Background information

Why are serosurveys important?

SARS-CoV-2 serosurveys are studies that aim to estimate the proportion of the population with antibodies to SARS-CoV-2, the virus that causes COVID-19. The presence of SARS-CoV-2 antibodies is strongly correlated with having protection against a serious COVID-19 infection. When a very high proportion of the population has antibodies, the virus spreads much more slowly, However, judging from recent seroprevalence findings, and seroreversion or reduced immunity against new variants, it may not be possible to vaccinate enough people to effectively block SARS-CoV-2 transmission in the Canadian population, as we have done for other vaccine-preventable infectious diseases.

How can you tell if people had antibodies due to an infection or due to vaccination?

Serosurveys can measure the presence of different types of SARS-CoV-2 antibodies in large groups of people in a cost-efficient manner. SARS-CoV-2 infection and the COVID-19 vaccines used most commonly in Canada cause the body to produce antibodies to the virus’ spike protein (abbreviated as anti-S). Infection also induces antibodies to the virus’ nucleocapsid (abbreviated as anti-N).

While having both anti-S and anti-N does not seem to provide better protection than anti-S alone, it does allow researchers to measure whether a study participant had COVID-19 in the past – generally, at least 3 weeks or more prior to testing. See our FAQ page for more information.

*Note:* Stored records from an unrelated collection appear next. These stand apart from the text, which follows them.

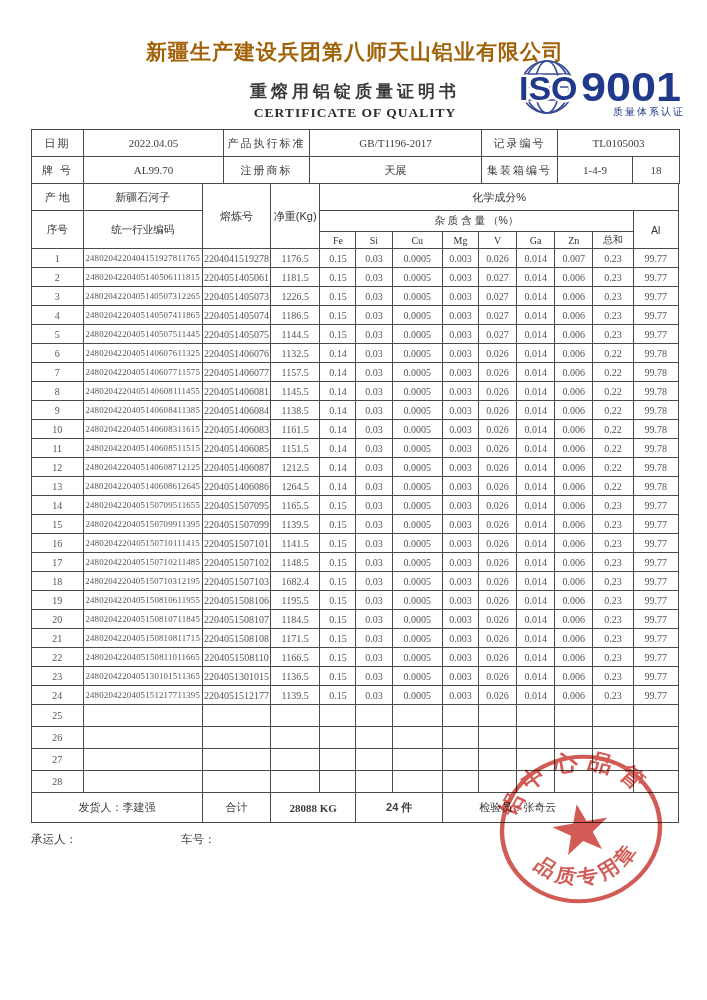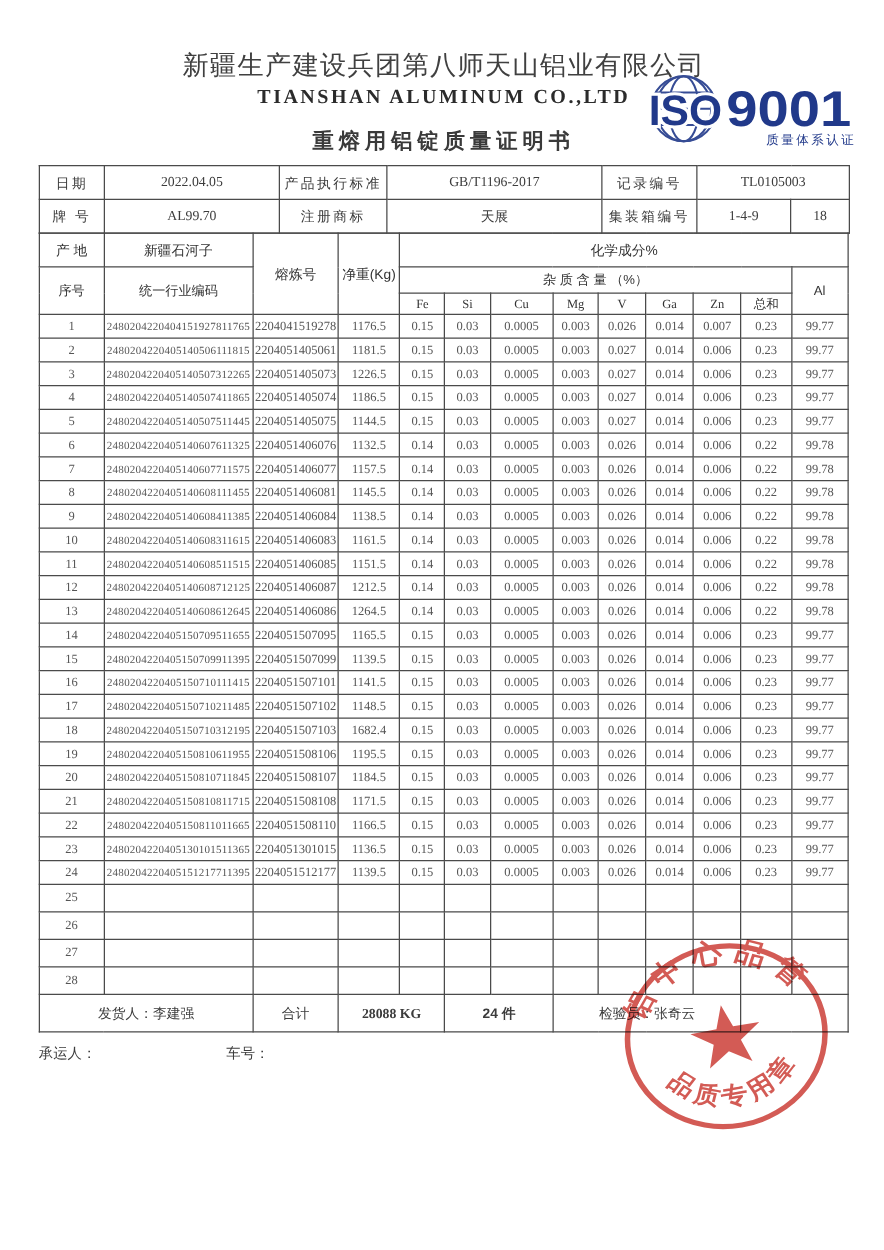--- a/index.html
+++ b/index.html
@@ -9,7 +9,7 @@
 
   
   .head{position:relative;text-align:center;padding-top:38px;}
-  .company-cn{font-size:21px;font-weight:normal;letter-spacing:1px;color:#404040;
+  .company-cn{font-size:21px;font-weight:bold;letter-spacing:1px;color:#a16207;
               font-family:"Liberation Sans","DejaVu Sans",sans-serif;}
   .company-en{font-size:16px;letter-spacing:2px;color:#2b2b2b;margin-top:3px;
               font-family:"Liberation Serif","DejaVu Serif",serif;font-weight:bold;}

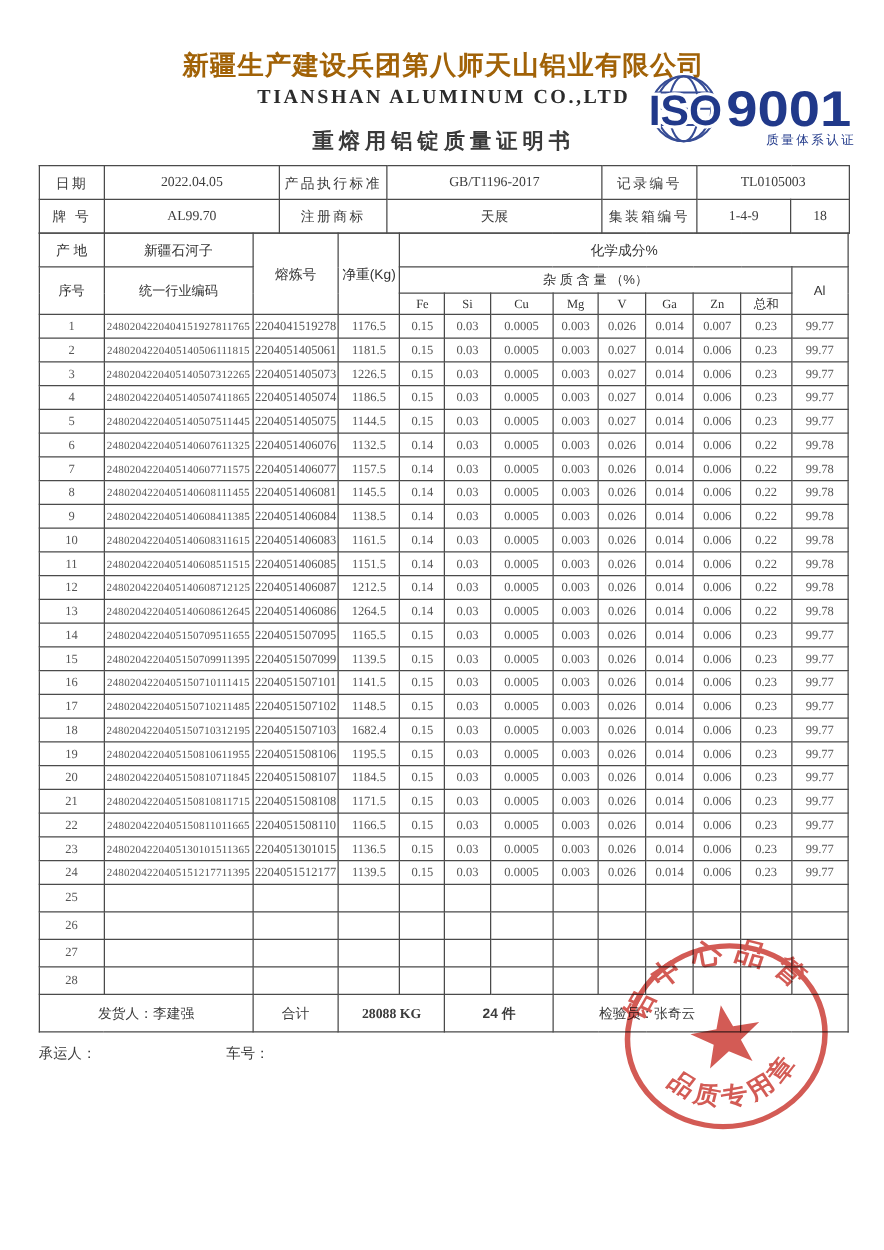--- a/index.html
+++ b/index.html
@@ -55,7 +55,6 @@
 
   <div class="head">
     <div class="company-cn">新疆生产建设兵团第八师天山铝业有限公司</div>
-    <div class="company-en">TIANSHAN ALUMINUM CO.,LTD</div>
     <div class="doc-cn">重熔用铝锭质量证明书</div>
 
     <svg class="iso-badge" viewBox="0 0 170 66">

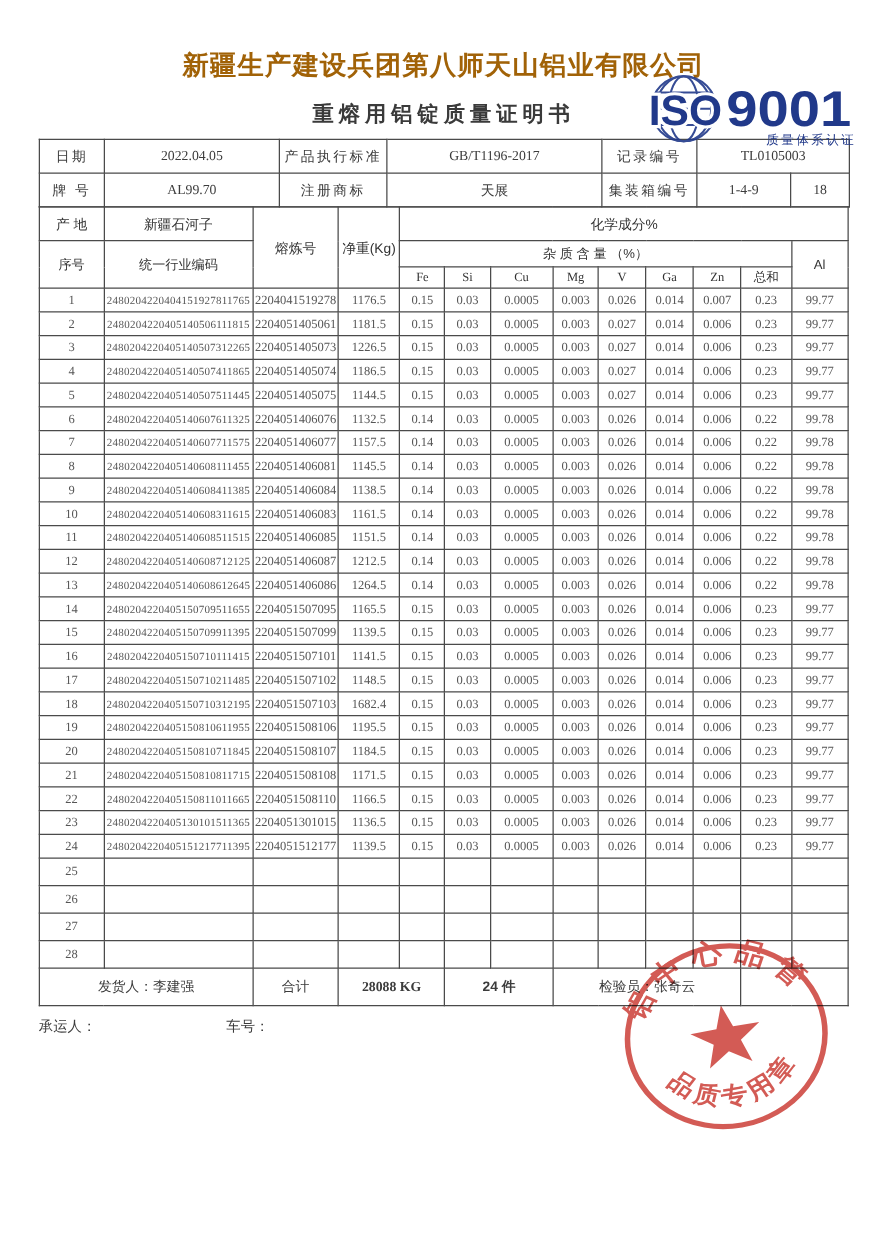--- a/index.html
+++ b/index.html
@@ -56,6 +56,7 @@
   <div class="head">
     <div class="company-cn">新疆生产建设兵团第八师天山铝业有限公司</div>
     <div class="doc-cn">重熔用铝锭质量证明书</div>
+    <div class="doc-en">CERTIFICATE OF QUALITY</div>
 
     <svg class="iso-badge" viewBox="0 0 170 66">
       <g stroke="#21398a" stroke-width="1.6" fill="none" opacity="0.9">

Antibody Abbreviation Interpretation
anti-S alone Vaccination induced antibodies
anti-S and anti-N Infection induced antibodies

How does CITF estimate seroprevalence?

Because not every Canadian can, or wants to, donate frequent blood samples (such as from a finger prick), estimating updated seroprevalence requires information from many sources.

  • The CITF uses serosurveys from CITF-supported research groups and published serosurveys documented by SeroTracker. This includes Statistics Canada, and Canadian Blood Services.
  • Cases and testing data is coming from the Covid19 Canada Open Data Working Group
  • The correlation between seroprevalence and total reported cases up to one week prior to the midpoint of the serosurvey sampling date range is used in each region to smooth and extend the information provided by serosurveys.